Zachary Hobin, Double Bass
Double bassist Zachary Hobin is an artist-pedagogue and arts leader whose work spans orchestral performance, chamber music, and community-facing musical entrepreneurship. As a performer, he regularly works with major regional ensembles, including the North Carolina Symphony, Charlotte Symphony, and Charleston Symphony. His past orchestral credits include work with the Civic Orchestra of Chicago and the Riverside Symphony. For the 2025–26 season, he has been invited to perform mainstage operas with The Atlanta Opera, and he serves as principal double bass of the Chamber Orchestra of the Triangle. In chamber music and festival settings, Hobin has appeared with Luzerne Music Center, Chamber Music Charleston, Silicon Valley Chamber Music Festival, among other series and residencies. His contemporary-music work includes performances with Argento Ensemble, including repertoire presented at Carnegie Hall.
A committed educator, Hobin serves as Visiting Assistant Professor of String Bass at the University of North Carolina Greensboro, where he teaches undergraduate double bassists and electric bassists, leads studio and repertoire classes for both instruments, recruits prospective students, and coaches PopTech ensembles and chamber groups. He is also instructor of double bass and chamber music at Duke University, where he teaches weekly lessons, leads orchestra sectionals, and coaches chamber music projects. In addition, he teaches at the Duke University String School and maintains an active private studio in Raleigh, guiding students toward all-state, summer festival, competition, and college-audition success.
Hobin is Co-Director of the Annapolis Chamber Music Festival, where he organizes and manages the annual multi-week festival each August—booking venues, hiring musicians, scheduling rehearsals, and curating thematically consistent programs that highlight the festival’s personnel. He also collaborates with the board and donors on fundraising and audience development, produces outreach events, and supports commissioning for the festival ensemble As a clinician, Hobin regularly presents masterclasses, sectionals, and outreach for college, honors-festival, and public-school programs. His recent service includes creating G♮Chamber Music Concerts (a faculty–student collaborative series) and coordinating a string area practice challenge at UNC Greensboro.

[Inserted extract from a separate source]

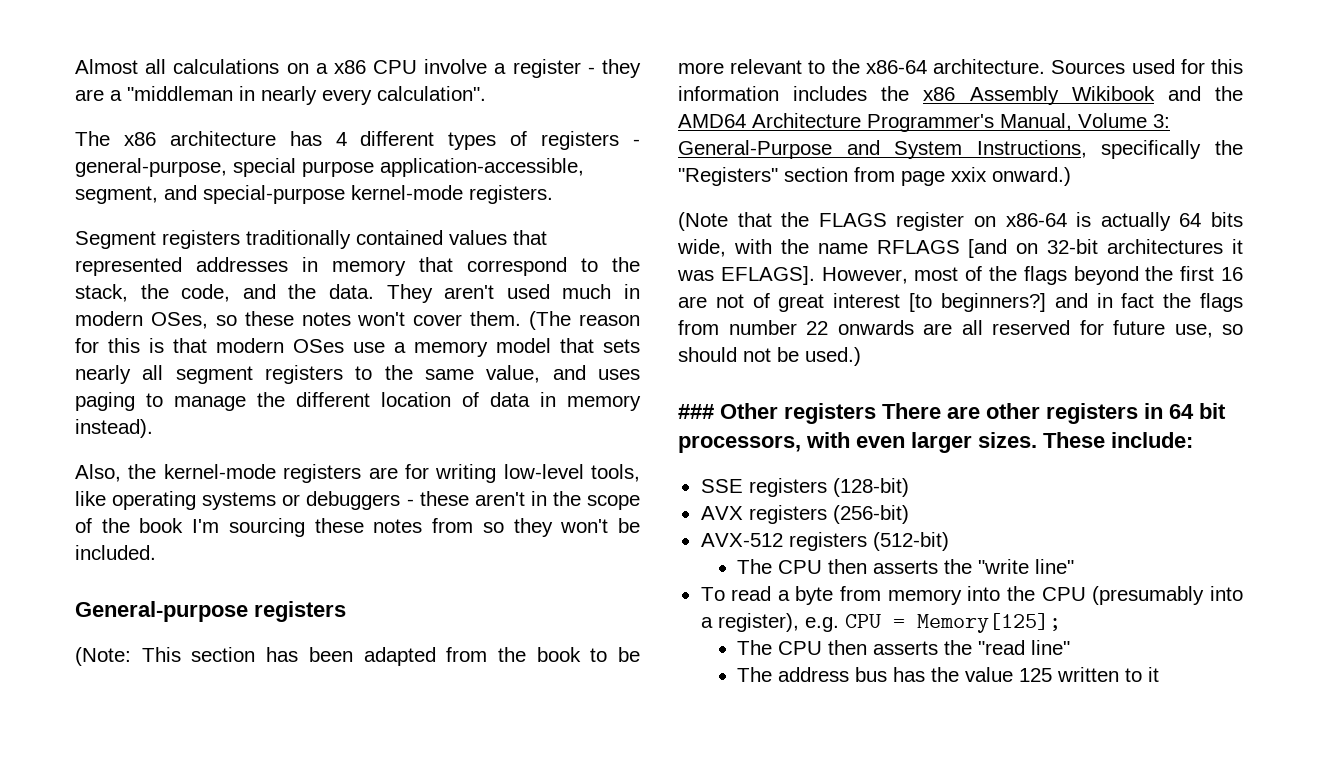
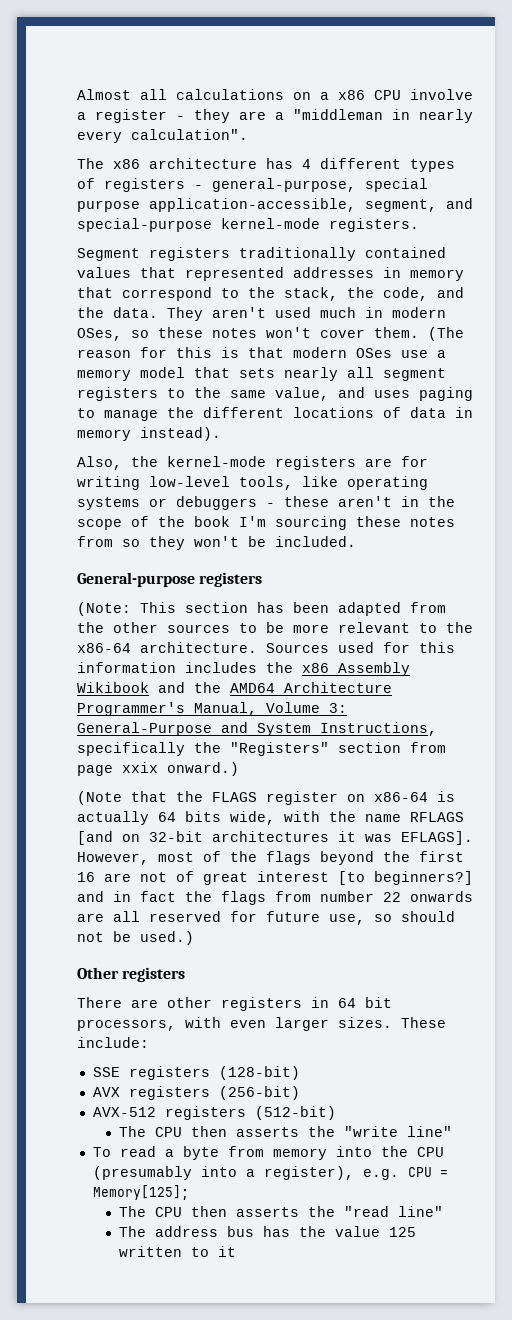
[381,392,451,407] location -> [293,407,374,418] locations
[536,647,581,662] book -> [113,622,230,633] other sources
[678,404,714,419] ### -> (194, 938) none
(876, 413) none -> (186, 974) //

Hobin earned the Doctor of Musical Arts and Master of Music from Stony Brook University, following undergraduate study at Oberlin Conservatory. His doctoral thesis, “Density, Distortion and Delay,” explores analytical approaches to shaping a performance of Kaija Saariaho’s Folia. His work has been supported by grants from the Maryland State Arts Council and the Anne Arundel County Arts Council, among others, and he has published new audition-repertoire editions through the North Carolina Music Educators Association for all-state and regional-orchestra use.